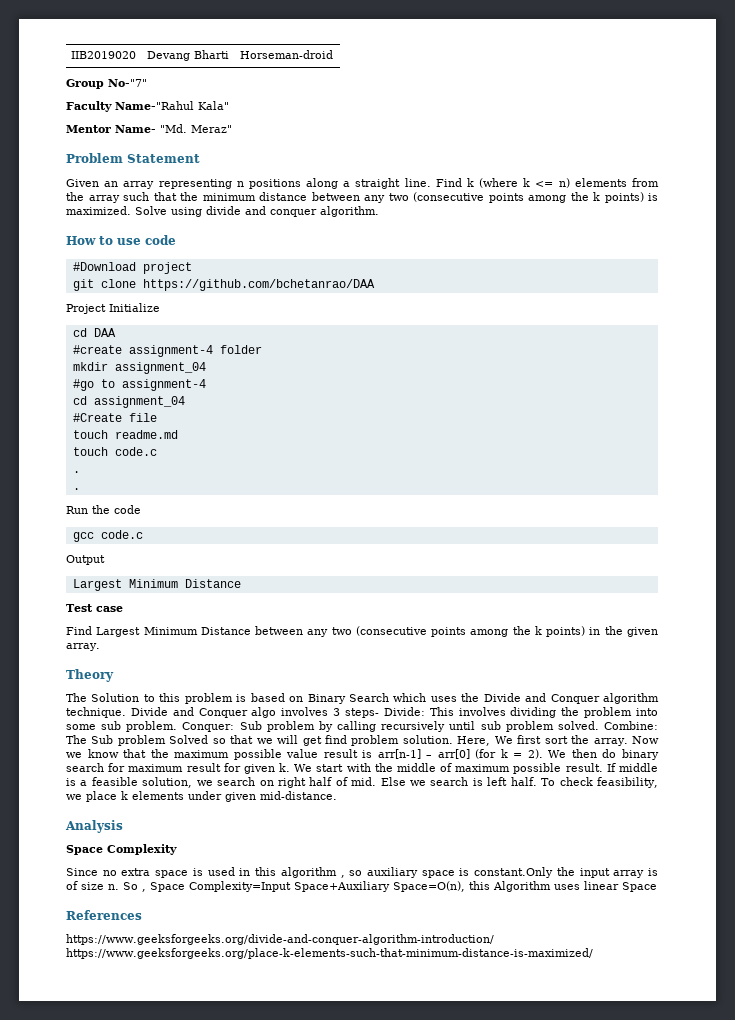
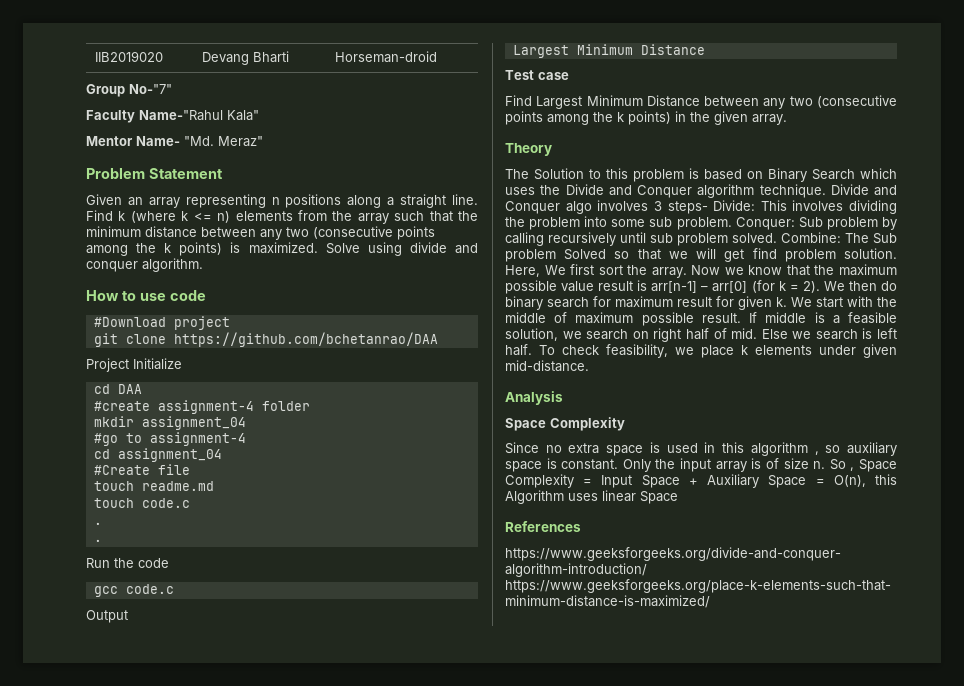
[474,867,554,878] constant.Only -> [561,459,651,472] constant. Only
[189,881,465,892] Complexity=Input Space+Auxiliary Space=O(n), -> [505,474,866,488] Complexity = Input Space + Auxiliary Space = O(n),

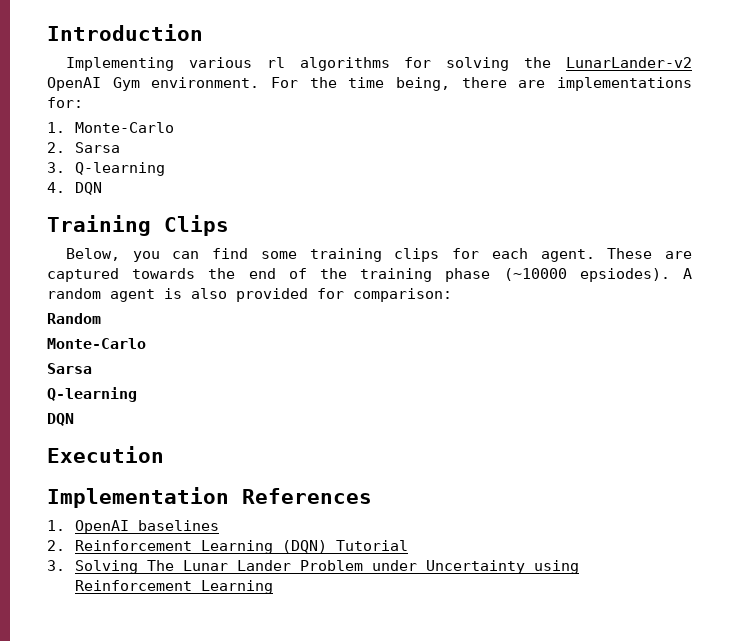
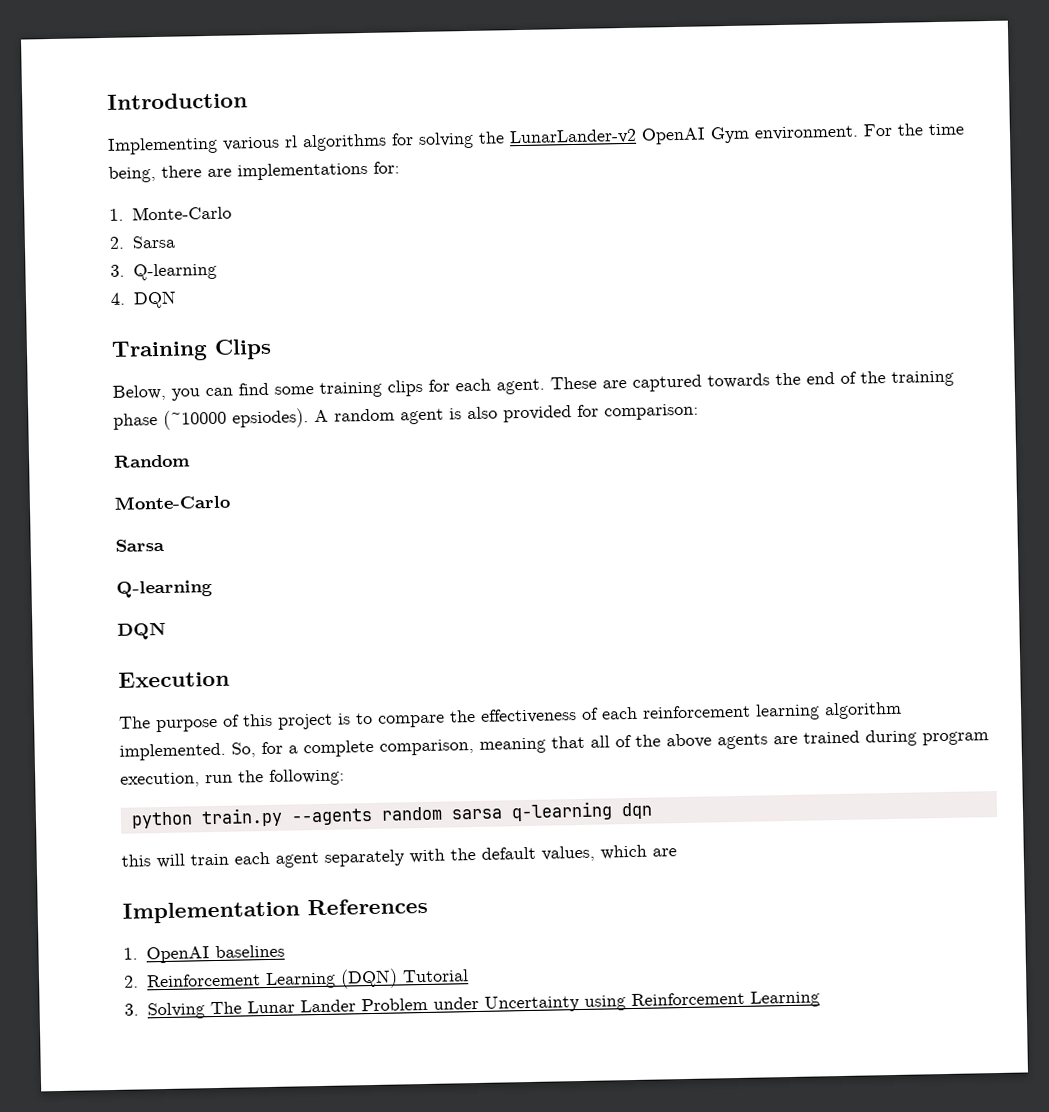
(164, 454) none -> [119,701,902,733] [119,729,989,761] [120,768,345,788] [130,801,653,829] [121,844,677,869] // The purpose of this project is to compare the effectiveness of each reinforcement learning algorithm implemented. So, for a complete comparison, meaning that all of the above agents are trained during program execution, run the following: // python train.py --agents random sarsa q-learning dqn // this will train each agent separately with the default values, which are

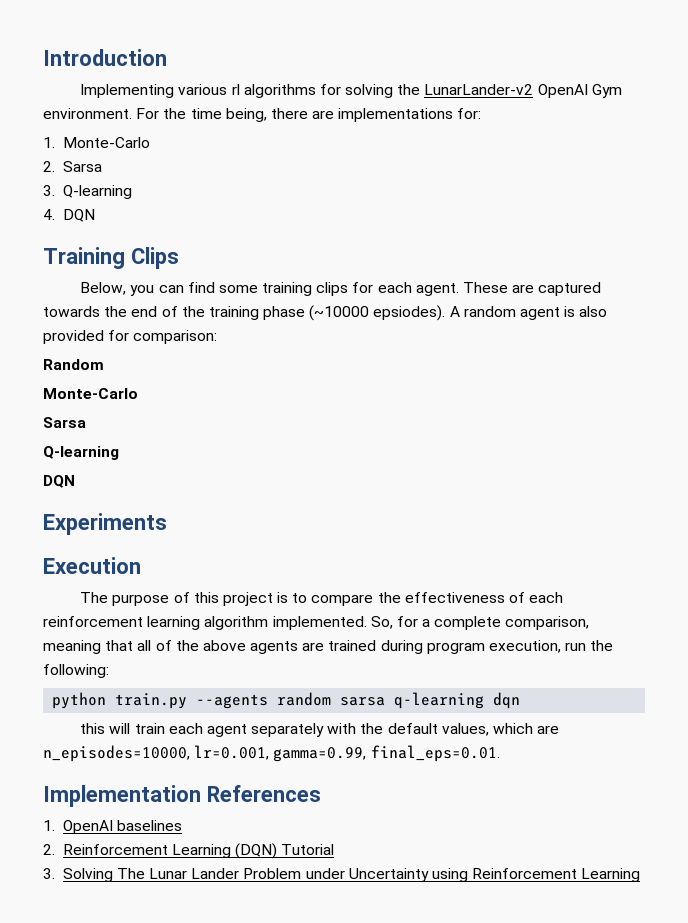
(166, 630) none -> [43,513,167,535] // Experiments
(677, 852) none -> [43,745,500,762] n_episodes=10000, lr=0.001, gamma=0.99, final_eps=0.01.

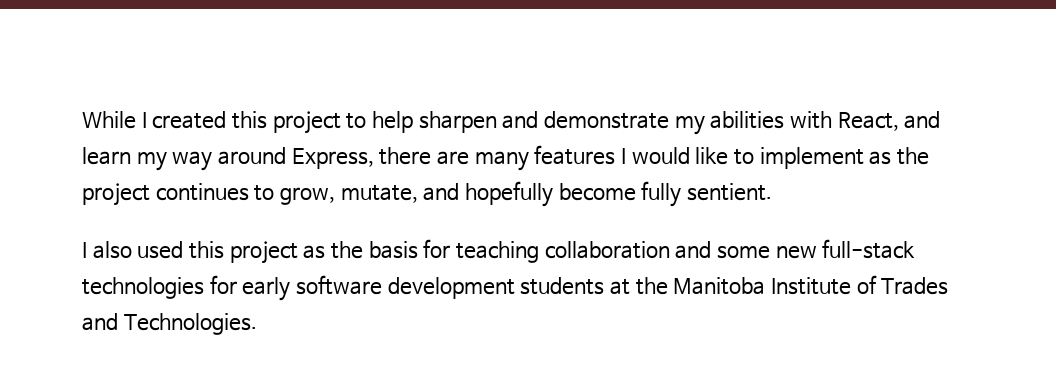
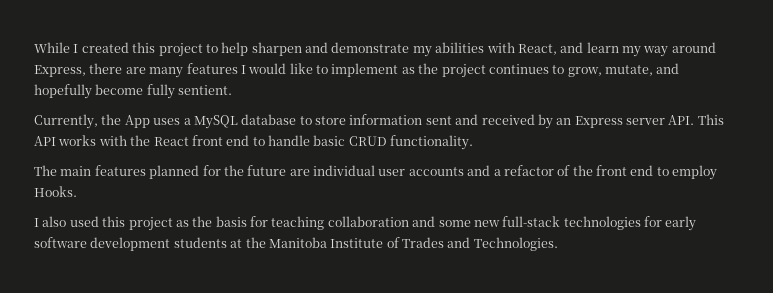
(772, 192) none -> [34,114,724,129] [34,135,474,150] [34,165,718,180] [34,186,77,197] // Currently, the App uses a MySQL database to store information sent and received by an Express server API. This API works with the React front end to handle basic CRUD functionality. // The main features planned for the future are individual user accounts and a refactor of the front end to employ Hooks.

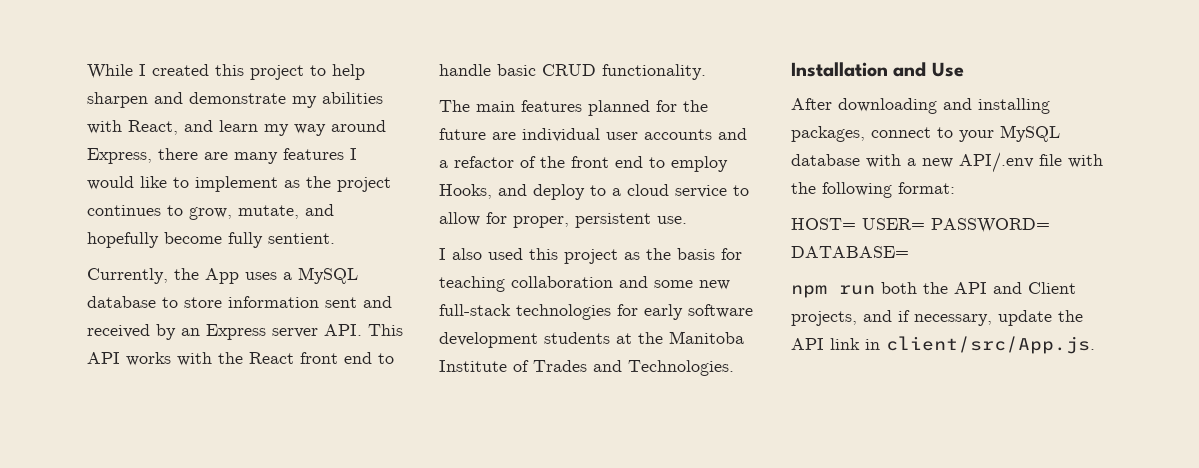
[34,186,77,197] Hooks. -> [439,184,749,200] [439,212,687,228] Hooks, and deploy to a cloud service to allow for proper, persistent use.
(558, 244) none -> [791,62,964,77] [791,98,1050,114] [791,125,1060,142] [791,152,1103,173] [791,182,955,198] [791,218,1050,233] [791,246,909,258] [791,282,1076,298] [791,310,1083,326] [791,336,1095,354] // Installation and Use // After downloading and installing packages, connect to your MySQL database with a new API/.env file with the following format: // HOST= USER= PASSWORD= DATABASE= // npm run both the API and Client projects, and if necessary, update the API link in client/src/App.js.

○ ○ ○

[WHAT YOU NEED TO DO]
Leave the pictures out, then print every entry exactly as it reads.

[TASK SOLUTION]
[474,867,554,878] constant.Only -> [561,459,651,472] constant. Only
[189,881,465,892] Complexity=Input Space+Auxiliary Space=O(n), -> [505,474,866,488] Complexity = Input Space + Auxiliary Space = O(n),

(164, 454) none -> [119,701,902,733] [119,729,989,761] [120,768,345,788] [130,801,653,829] [121,844,677,869] // The purpose of this project is to compare the effectiveness of each reinforcement learning algorithm implemented. So, for a complete comparison, meaning that all of the above agents are trained during program execution, run the following: // python train.py --agents random sarsa q-learning dqn // this will train each agent separately with the default values, which are

(166, 630) none -> [43,513,167,535] // Experiments
(677, 852) none -> [43,745,500,762] n_episodes=10000, lr=0.001, gamma=0.99, final_eps=0.01.

(772, 192) none -> [34,114,724,129] [34,135,474,150] [34,165,718,180] [34,186,77,197] // Currently, the App uses a MySQL database to store information sent and received by an Express server API. This API works with the React front end to handle basic CRUD functionality. // The main features planned for the future are individual user accounts and a refactor of the front end to employ Hooks.

[34,186,77,197] Hooks. -> [439,184,749,200] [439,212,687,228] Hooks, and deploy to a cloud service to allow for proper, persistent use.
(558, 244) none -> [791,62,964,77] [791,98,1050,114] [791,125,1060,142] [791,152,1103,173] [791,182,955,198] [791,218,1050,233] [791,246,909,258] [791,282,1076,298] [791,310,1083,326] [791,336,1095,354] // Installation and Use // After downloading and installing packages, connect to your MySQL database with a new API/.env file with the following format: // HOST= USER= PASSWORD= DATABASE= // npm run both the API and Client projects, and if necessary, update the API link in client/src/App.js.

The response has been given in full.